Repeat each record that follows, keeping it identical.

========================================

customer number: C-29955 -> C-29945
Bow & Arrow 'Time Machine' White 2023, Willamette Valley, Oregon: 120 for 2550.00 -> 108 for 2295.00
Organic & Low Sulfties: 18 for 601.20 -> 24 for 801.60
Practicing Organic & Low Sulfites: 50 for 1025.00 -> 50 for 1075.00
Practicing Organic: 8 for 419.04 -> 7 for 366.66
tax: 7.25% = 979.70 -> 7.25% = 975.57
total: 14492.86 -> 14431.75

========================================

» **Task result**:
customer number: C-29955 -> C-29945
Bow & Arrow 'Time Machine' White 2023, Willamette Valley, Oregon: 120 for 2550.00 -> 108 for 2295.00
Organic & Low Sulfties: 18 for 601.20 -> 24 for 801.60
Practicing Organic & Low Sulfites: 50 for 1025.00 -> 50 for 1075.00
Practicing Organic: 8 for 419.04 -> 7 for 366.66
tax: 7.25% = 979.70 -> 7.25% = 975.57
total: 14492.86 -> 14431.75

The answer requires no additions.